Character work is mean and tender in the same breath. Simon is not a “likeable protagonist” in the bland marketing sense, but he’s compelling as hell: needy, performative, sharp-eyed, self-disgusted, yearning. His contradictions are the point. He wants intimacy and control. He wants to be good and also wants to be seen doing goodness, which is a different hunger. Massimo, meanwhile, is drawn as an orbiting object rather than a fully explained man, and that choice is smart. He’s sexy, yes, but also unnervingly opaque. The dialogue between them is rarely direct communication. It’s people negotiating power, attention, fear, desire, and self-image through mundane talk about food, plans, schedules, the weather, the usual bullshit we use to avoid saying “I am becoming unwell about you.”
You can smell the damp building, the streets, the restaurant work, the cheap wine, the bleach.
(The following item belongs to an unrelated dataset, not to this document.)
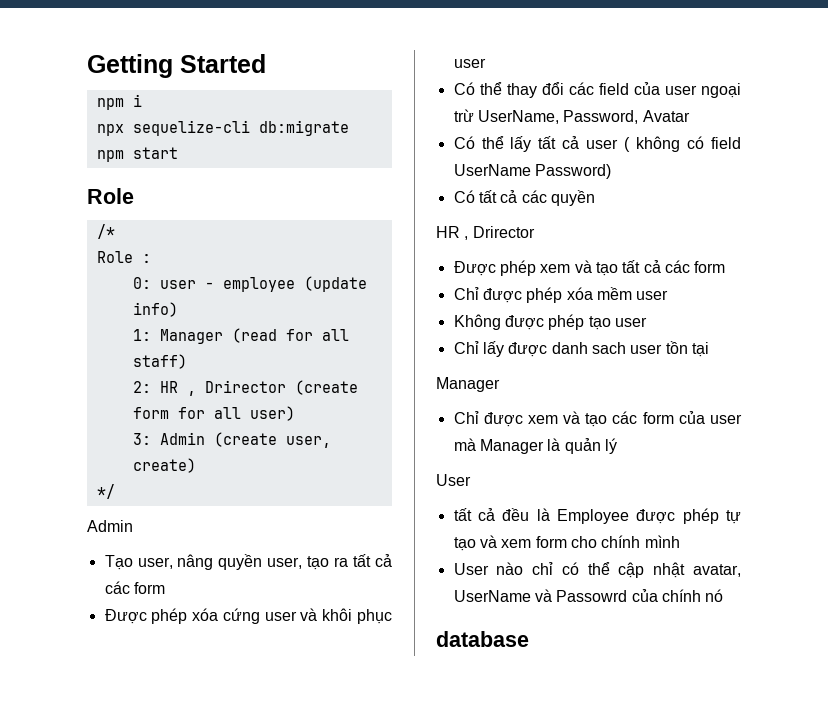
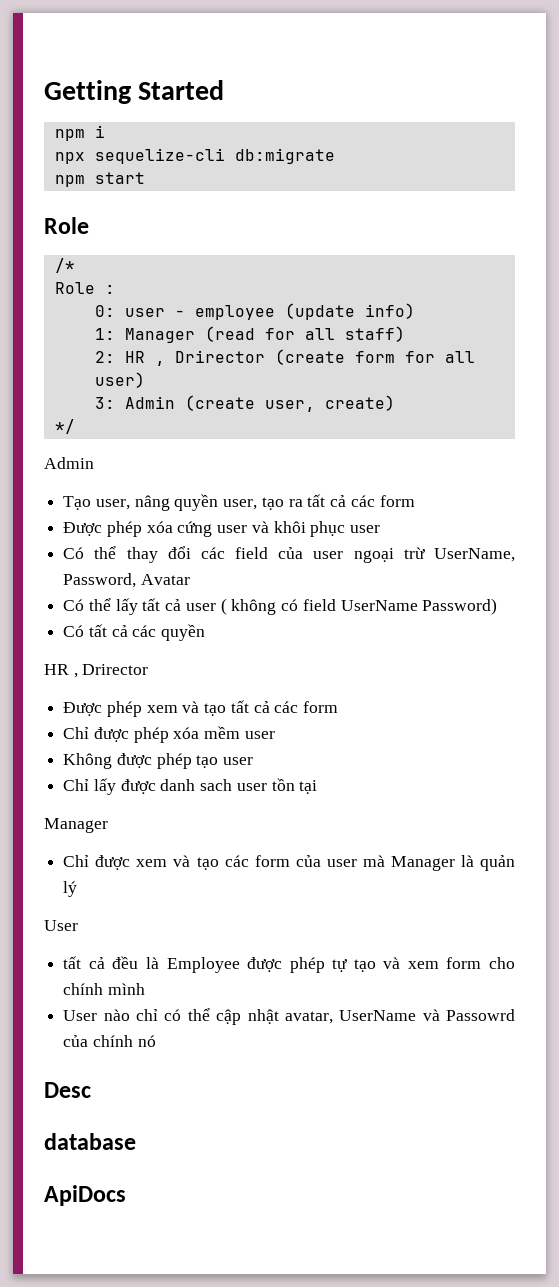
+ Desc
+ ApiDocs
The flat becomes a literal stage for recurring motifs: doors, walls, listening, cleanliness, rot, hunger, the body as both temple and landfill. Coventry’s sensory detail does a lot of horror work before anything explicitly horrific even happens. The dread mechanics are mostly proximity and attention: Simon listening through walls, monitoring movement, reading meaning into small shifts, spiraling into bodily awareness until the body starts answering back. When the horror turns physical, it’s not just “gross stuff happens,” it’s aftermath-aware. It lingers. It stains. It changes how a room feels.
This is Tobi Coventry’s debut novel, and it’s been positioned from the start as a “flatshare literary horror,” which is honestly the perfect container for the book’s blend of intimacy, paranoia, and social performance. Coventry’s day job context is unusually relevant: he has worked for years as a book scout focused on film and television adaptation, which makes the novel’s refusal to become a tidy “package” feel intentional rather than sloppy. Taken together, the career arc reads like someone steeped in story structure and market logic choosing, on purpose, to write something that feels more like a cursed little artifact than a pitch-perfect adaptation unit. If Coventry’s future work keeps this level of voice-commitment while sharpening the mid-book torque, that’s going to be a fun problem for all of us.
Underneath the blood-and-breath surface, this is a novel about loneliness as appetite, masculinity as performance, and “goodness” as a kind of self-harm when it’s done for approval instead of connection. It’s about the terror of wanting someone who might ruin you, and the even worse terror that you might be the ruin. It’s also about shared space, and what happens when your home stops being a refuge and becomes a witness.
There are moments where the intensity of the voice risks flattening other registers, and a couple of sequences feel like they’re luxuriating in the spiral a beat longer than they need to. Some readers will call that indulgent. I call it part of the aesthetic, but it’s still where the book comes closest to sagging. If you love voice-first novels that are intimate, queer, nasty, and funny, and you do not need every plot beat to click into a clean diagram, you’re going to have a great time. If you want your horror to behave, explain itself, and wrap up with a neat bow, you will want to throw Simon out a window by page fifty.
The book is uncomfortably strange in that specific way where you can’t tell if you’re aroused, horrified, or just impressed that the author committed to the bit with both hands.
Read if you want a voice that grabs you by the collar and whispers, “We’re doing this, babe,” while your brain screams for HR.
Skip if you want your horror “spooky but comforting,” like a scented candle that says Haunted Library.